5 senedir istanbul'u böyle karlı, rüzgarlı görmüyordum. yollar bembeyaz, arabalar gidemiyor. 5 sene önce daha fazla yağmıştı sanırım ve ben o zor koşullarda seni 5 dakika görmek için 30 km yol gitmiştim, gece gece, araba geçmezken. aşk, gerçekten mantık işi değilmiş, duygularınla hareket etmek ve onun için her şeyi göze almakmış. yanlış bir insan olmana rağmen, o günleri özledim biliyor musun? o yaptığım mantıksız hareketleri bile özledim. o küçük 5 dakika için yaptıklarımı özledim ben. o 5 dakikaya ulaşmak için yaşadığım adrenalini, 5 dakika görüşmede yaşanılan huzuru, mutluluğu özledim. ama sen bunları hak etmedin ya... ve ben bunları hak edecek birini bulamadım hala. bak evdeyim işte ve o 5 dakika için, hatta camdan görmek için bile yanına gideceğim biri yok. eminim ki benim gibi sende beni düşündün bu gece. benim gibi o 5 dakikayı düşündün, arzuladın, özledin... kötü bir havada bile güzel bir anımız var, ne güzel. güzel havalarda ise bir sürü kötü anılarımız var... olsun, yaşanılan her ne olursa olsun, ben bu anıları unutmam, seni unutmam. seninde beni unutamayacağın kesin zaten, yaşanılan onca şeyden sonra... anacağım, sende anacaksın ama sadece anı olarak kalacağız...
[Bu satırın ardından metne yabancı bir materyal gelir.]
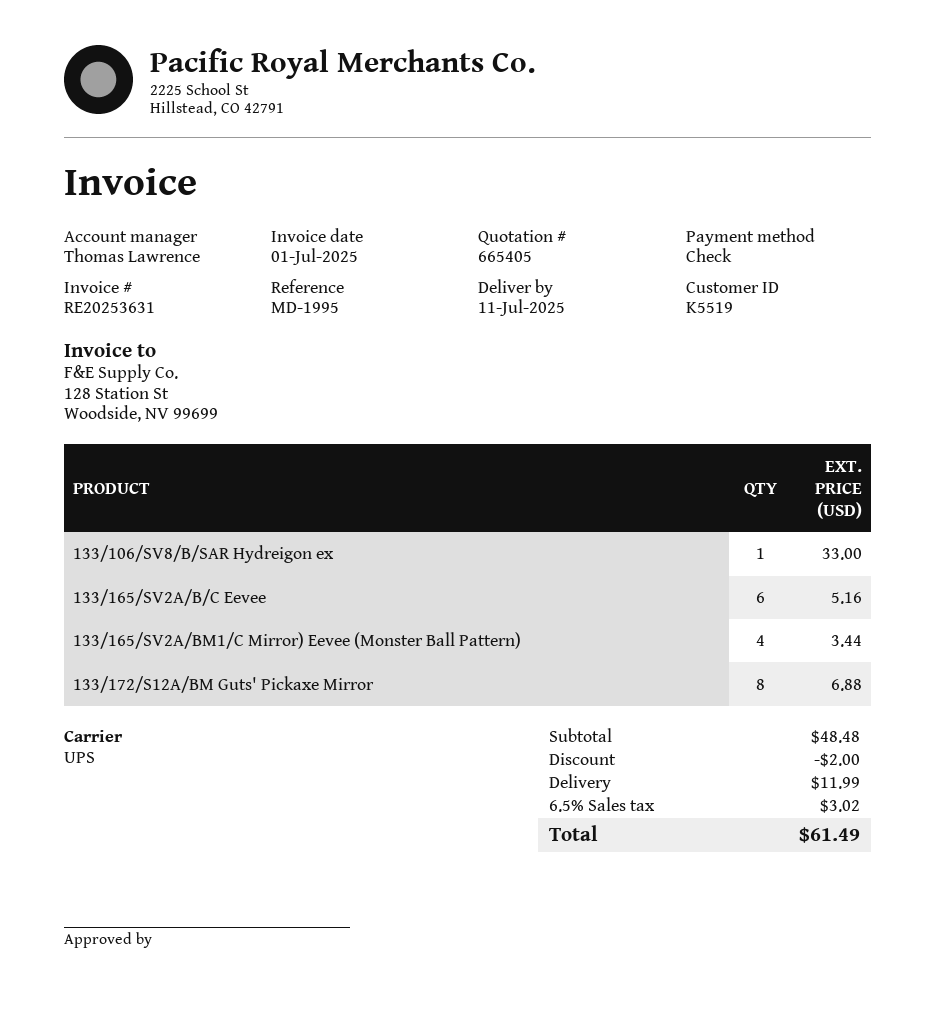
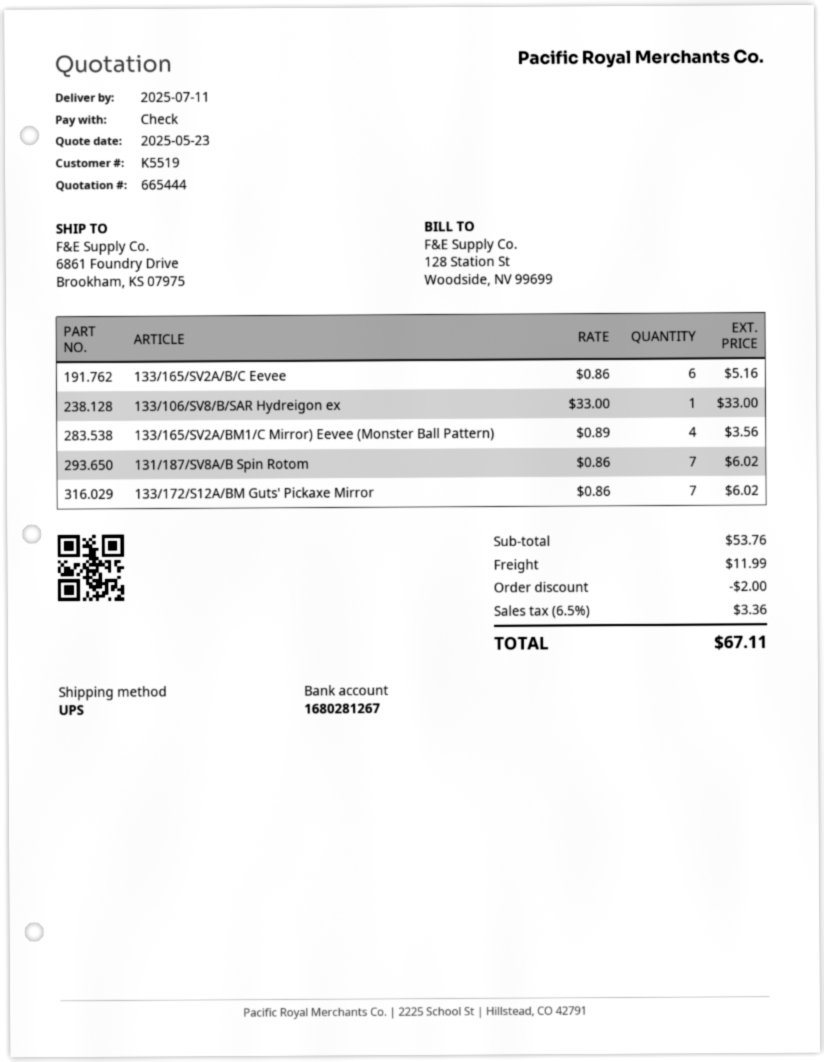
quote number: 665405 -> 665444
133/165/SV2A/BM1/C Mirror) Eevee (Monster Ball Pattern): 4 for 3.44 -> 4 for 3.56
133/172/S12A/BM Guts' Pickaxe Mirror: 8 for 6.88 -> 7 for 6.02
131/187/SV8A/B Spin Rotom: none -> 7 for 6.02
subtotal: 48.48 -> 53.76
tax: 6.5% = 3.02 -> 6.5% = 3.36
total: 61.49 -> 67.11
uzun zaman oldu içimdeki cümleleri bile sana yönlendirmeyeli. hep üçüncü kişiydin bu tip cümlelerde beni üzdüğünden beri. sana hitap etmek bu nedenle biraz heyecanlandırdı beni. tıpkı ilk günkü gibi.
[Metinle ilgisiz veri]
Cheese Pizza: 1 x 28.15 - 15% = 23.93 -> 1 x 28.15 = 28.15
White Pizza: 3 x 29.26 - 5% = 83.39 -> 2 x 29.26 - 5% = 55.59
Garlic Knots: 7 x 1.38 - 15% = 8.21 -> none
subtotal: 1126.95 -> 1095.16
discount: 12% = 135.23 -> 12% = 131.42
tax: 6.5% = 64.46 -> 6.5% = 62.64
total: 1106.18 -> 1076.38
uzun zaman oldu ne sesini duydum ne haberini aldım doğru düzgün ve hep "aman boşver ben de unuttum zaten" yalanını uydurdum. bu süre içinde sana hep cümleler biriktirdim. saygınlığı yitirmemek adına sustuğum için cümleleri kendi içimde seslendirdim.
düşünüyorum da hayatıma bir anda girdin ve her şey senin isteğinle başladı. tıpkı bitişi gibi. hatalarım vardı, hataların da vardı ama biliyordum ki uzakta olamazdık ve yine biliyorum ki yine de olabileceğimize deli gibi inanmıştım.
şimdi senden uzağım. araya baya bir zaman girdi. bazı sabahlar gözlerimi açınca senden ayrılıyorum rüyalarımda. bazen elim telefona gidiyor ve özledim seni yazıyorum. sonra silip özlüyorum seni yazıyorum tekrar silip çok özlüyorum yazıyorum ve silip telefonu atıyorum.
yiğitliğe bok sürdürmüyorum. ağlamıyorum. güçlü duruyorum ama bir an geliyor gülüşünü bile hatırlasam kendimi tutamıyorum. hayır kimin soğan halkası yerken gözleri dolar benden başka bilmiyorum.
senden sonra dehşet acılar yaşadım. sana kızdım sonra affettim sonra anladım cool davranmaya çalıştım vs vs vs...
benden çok uzaktasın. izlerin derin. sadece beni iyi hatırla gerçekten sev isterim. bir sürü planın var. güveniyorum hala sana. işten de ayrıldım. sensiz pek bir şeyin zevki yok. bu nedenle bu aralar tatsızım. korkuyorum birine aşık olacaksın diye. gerçekten içim acıyor.
biliyorum, ihtiyacın olan bu sessizlikti ve biliyorum doğum günümü bile hatırlamayacaksın. tekrar biliyorum seni bir daha hiç görmeyeceğim. istikal'i, makarnacıyı, koştura koştura gittiğimiz yerleri, ellerini... ne anlamı var devam etmenin cümleye ki?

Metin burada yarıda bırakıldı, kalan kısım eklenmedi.